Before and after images
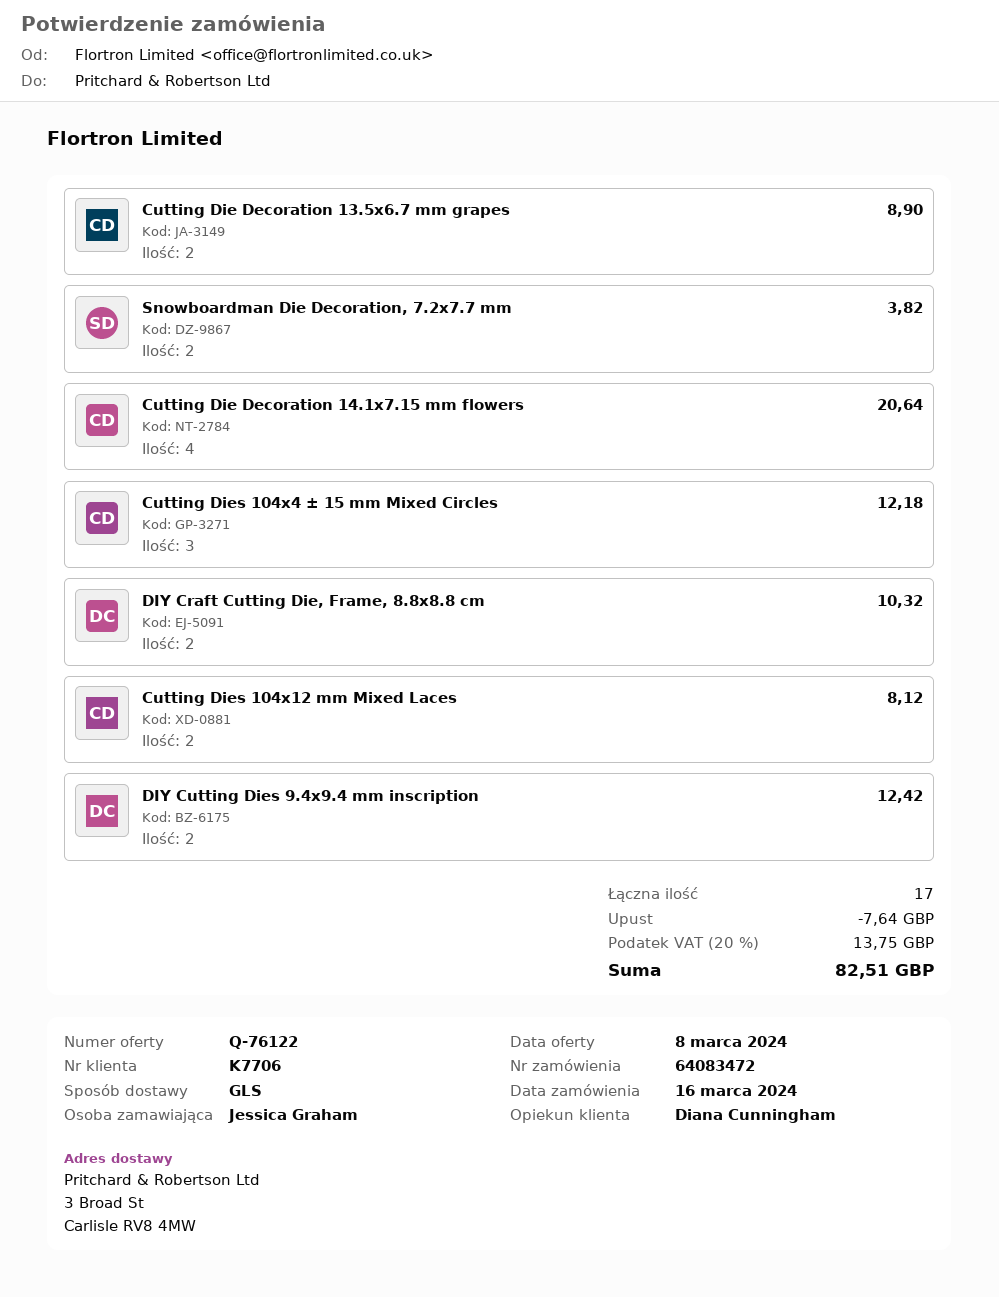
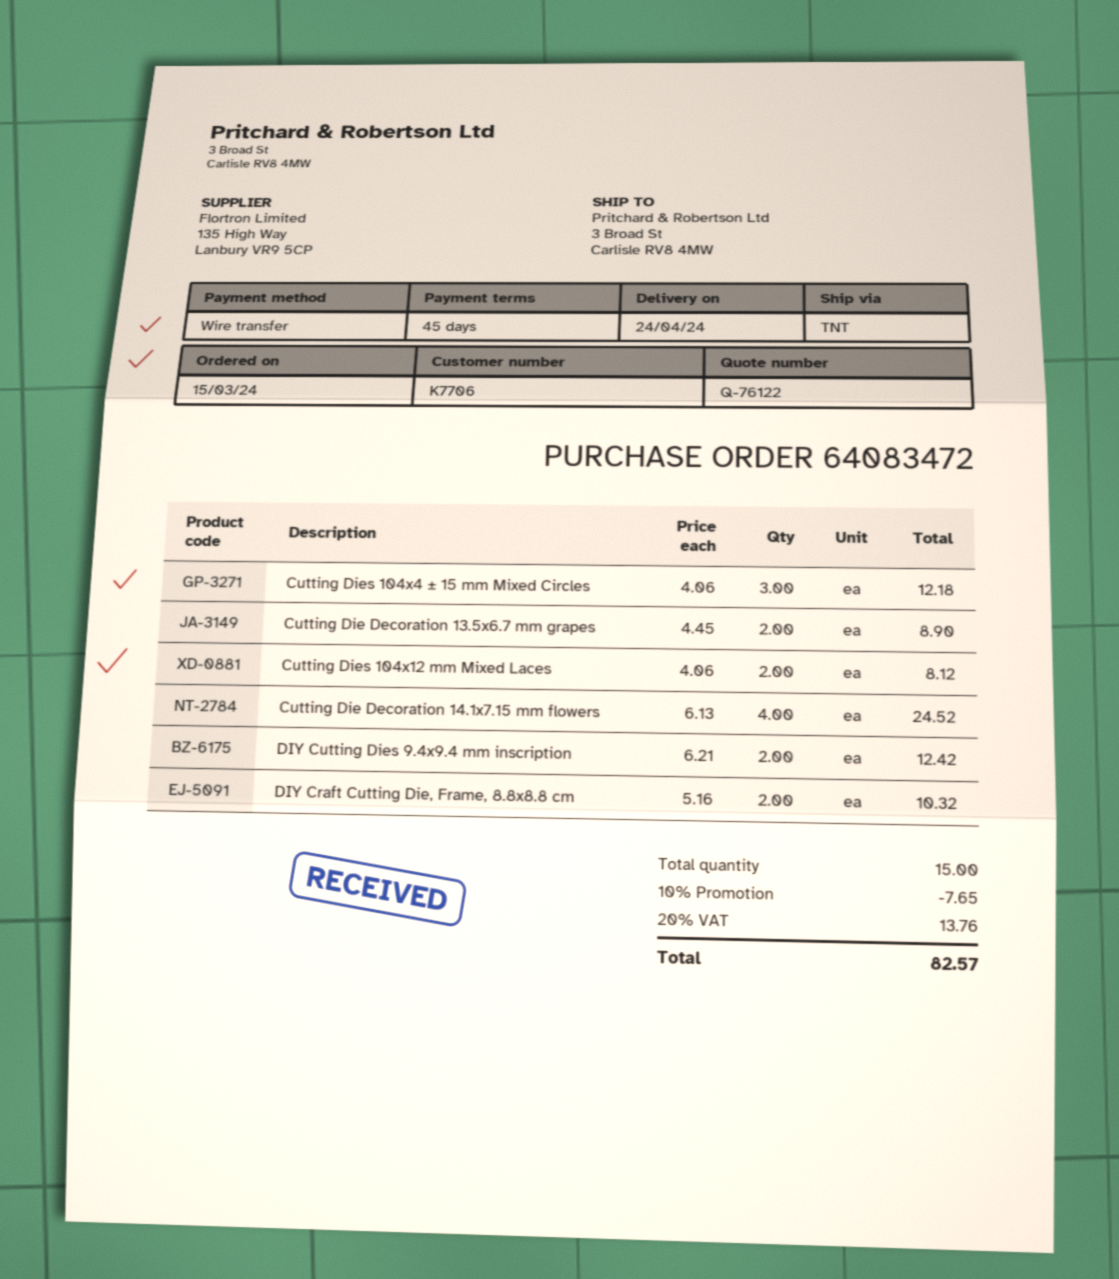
order date: 2024-03-16 -> 2024-03-15
shipping method: GLS -> TNT
Snowboardman Die Decoration, 7.2x7.7 mm: 2 for 3.82 -> none
Cutting Die Decoration 14.1x7.15 mm flowers: 4 for 20.64 -> 4 for 24.52
total quantity: 17 -> 15
discount: 7.64 -> 7.65
tax: 20% = 13.75 -> 20% = 13.76
total: 82.51 -> 82.57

* About this exercise
Copy out each line of the records where the string "total" appears.

* Answer for this exercise
total quantity: 17 -> 15
total: 82.51 -> 82.57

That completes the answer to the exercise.